The banking industry – while everyone says the banking industry fell onto hard times – it wasn’t because of bad management or substandard risk taking on their own. What happened? The government REQUIRED banks to make sub-prime loans to persons who would not normally qualify for that loan. Some – likely a majority– of those loans were interest only loans – requiring the client to pay only on the interest for the first part of the loan. Unfortunately, they were still not able to make the required monthly payment – so whatever what not paid was added as debt to the principle. When the loan reverted to payments including both interest AND principle payments … the borrower still couldn’t make the payments. So it was necessary for the bank to foreclose. Unfortunately, where the bank could normally foreclose, take possession, and sell the home for at least the equity the bank had invested, but not now. Now, the outstanding principle was so high the home was not worth what was due on it. However, banks were given the opportunity to “sell” these “upside-down” loans to the Federally supported Federal National Mortgage Association (“Fannie May”) and the Federal Home Loan Mortgage Corporation (“Freddie Mac”). Note that both of these organizations are chartered by the US Congress – sort of an underhanded way to have the government pay for housing that the home “owner” couldn’t pay for. That is why the banking industry fell on its face. A good share of the loans that were out were secured by less and less valuable real estate holdings … pretty soon, the bubble burst! Guess what … well, you know the story.

Sorry, I know very little about the steel industry nor the arms industry.

My point is that things were going well for most businesses until the government got involved - and they got involved to help those who had less “stuff” – so that they would be able to have more “stuff” – whether or not they were able to afford that “stuff.” Who paid for it? I’ll give you a guess – yep – the tax payers. My concern is whether we, as a country, are going to continue to throw good money down that same rat hole in the attempt to buy “stuff” for those who cannot otherwise afford that “stuff.” The Declaration of Independence says an unalienable Right is the pursuit of happiness – NOT that everyone is guaranteed happiness of their own choosing. That is simply NOT the role of government, it’s probably against the law, and it certainly isn’t provided for in the US Constitution or the Declaration of Independence.

Oh, and I doubt that the US government is officially going out on a limb to help out Airbus – unless it is a reciprocal agreement for aircraft certification (something like … the US accepts French certification of Airbus Aircraft and France accepts US certification of Boeing aircraft).
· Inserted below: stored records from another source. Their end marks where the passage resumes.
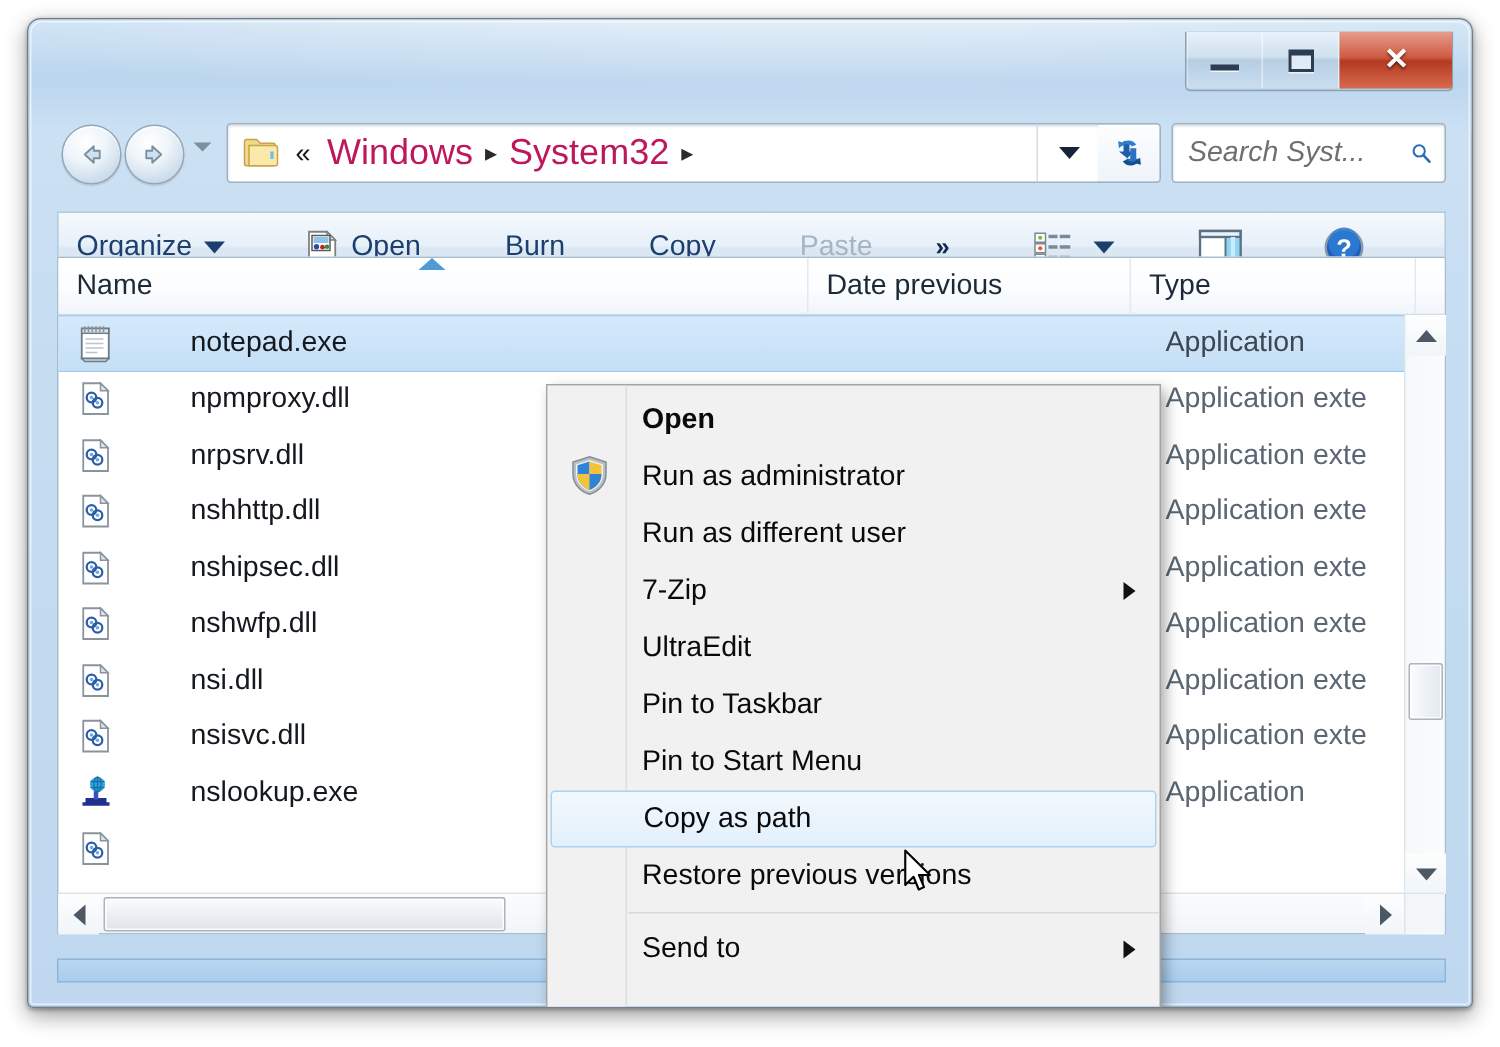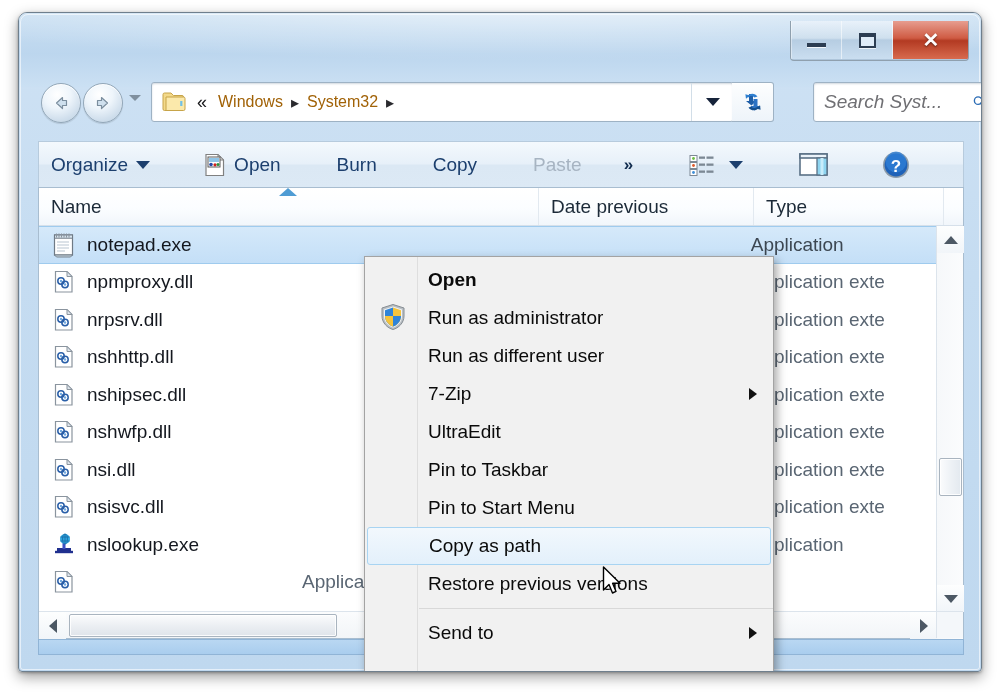--- a/index.html
+++ b/index.html
@@ -120,7 +120,7 @@
   }
   #addr-folder-icon { margin-left: 10px; margin-right: 5px; flex: 0 0 auto; }
   .crumb {
-    font-size: 16px; color: #a16207; padding: 0 7px;
+    font-size: 24px; color: #be185d; padding: 0 7px;
     white-space: nowrap; cursor: default;
     font-family: "Liberation Sans", sans-serif;
   }

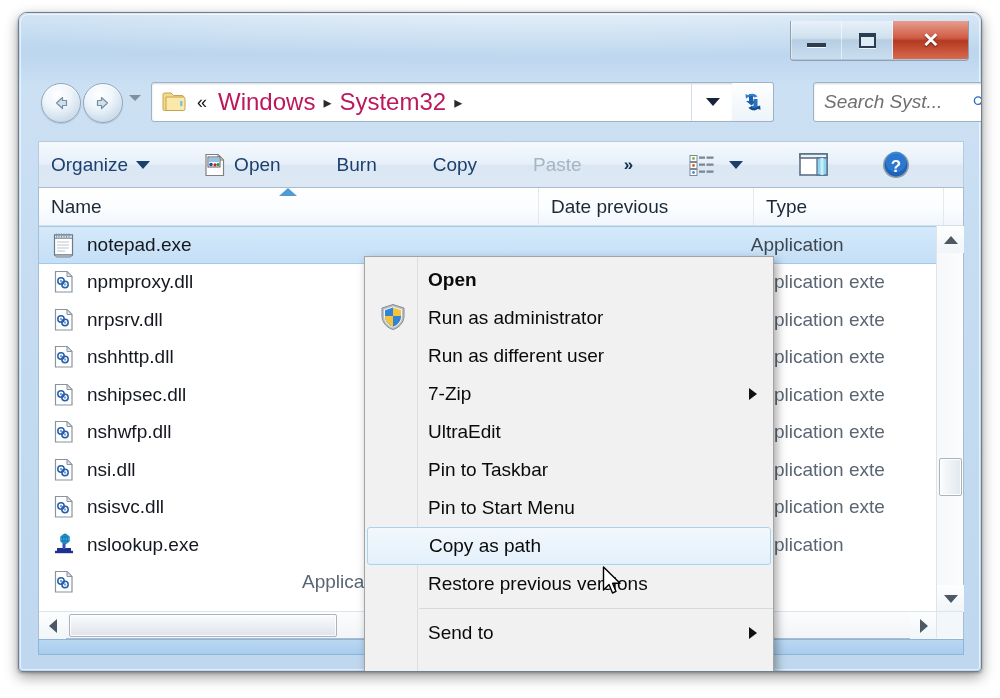--- a/index.html
+++ b/index.html
@@ -152,7 +152,7 @@
     background: #ffffff;
     border: 1px solid #9eb2c4; border-radius: 3px;
     box-shadow: inset 0 1px 2px rgba(120,140,160,0.35);
-    display: flex; align-items: center; padding: 0 8px; margin-left: 32px;
+    display: flex; align-items: center; padding: 0 8px;
   }
   #search-input {
     border: none; outline: none; width: 150px;

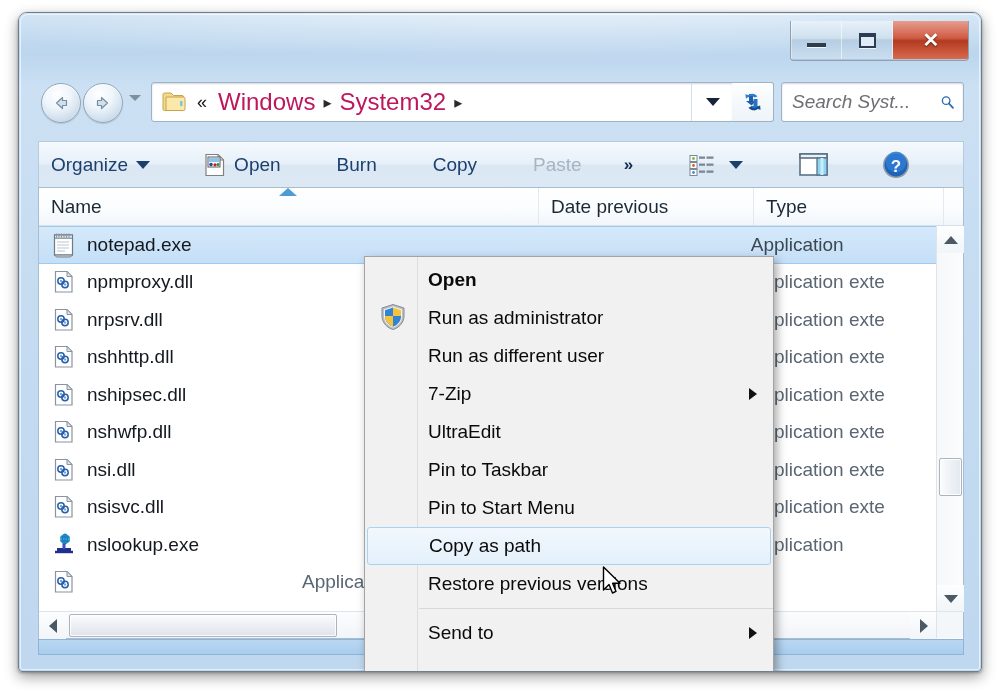--- a/index.html
+++ b/index.html
@@ -186,7 +186,7 @@
 
   
   #listview {
-    position: absolute; left: 19px; top: 174px;
+    position: absolute; left: 19px; top: 158px;
     width: 926px; height: 452px;
     background: #ffffff;
     border: 1px solid #a8bdd0;

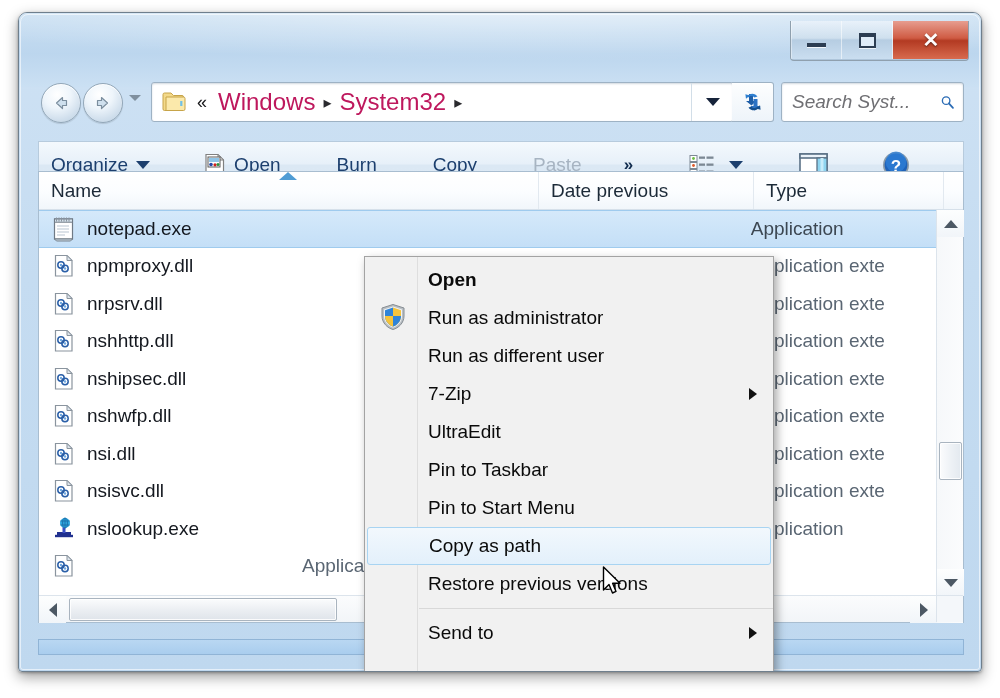--- a/index.html
+++ b/index.html
@@ -225,6 +225,7 @@
     font-size: 19px; color: #14181f;
     cursor: default;
     font-family: "Liberation Sans", sans-serif;
+    gap: 40px;
   }
   .row.selected {
     background: linear-gradient(180deg, #d5e9fa 0%, #c4dff7 100%);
And as you probably are aware, Boeing just recently moved its corporate headquarters from Washington State to Illinois … why – because the tax structure in Illinois was better for Boeing’s concerns. Government enticement is a lot different than government regulation. The US aviation industry, in my non-so-humble opinion, doesn’t need government intervention into the running of airlines – salaries, salary caps, personnel decisions, markets, market shares – unless they can provide an equal distribution of the revenue dollars – and can you imagine the cost to the taxpayer to support such a burgeoning bureaucracy? Only to have the government restrict who can go into that business, have the government tell you what you can fly, where you can fly, how much you can/must pay the crewmembers. Shoot, they can’t even control the price of jet fuel.

No thanks. I’ll take my chances on the free market methodology.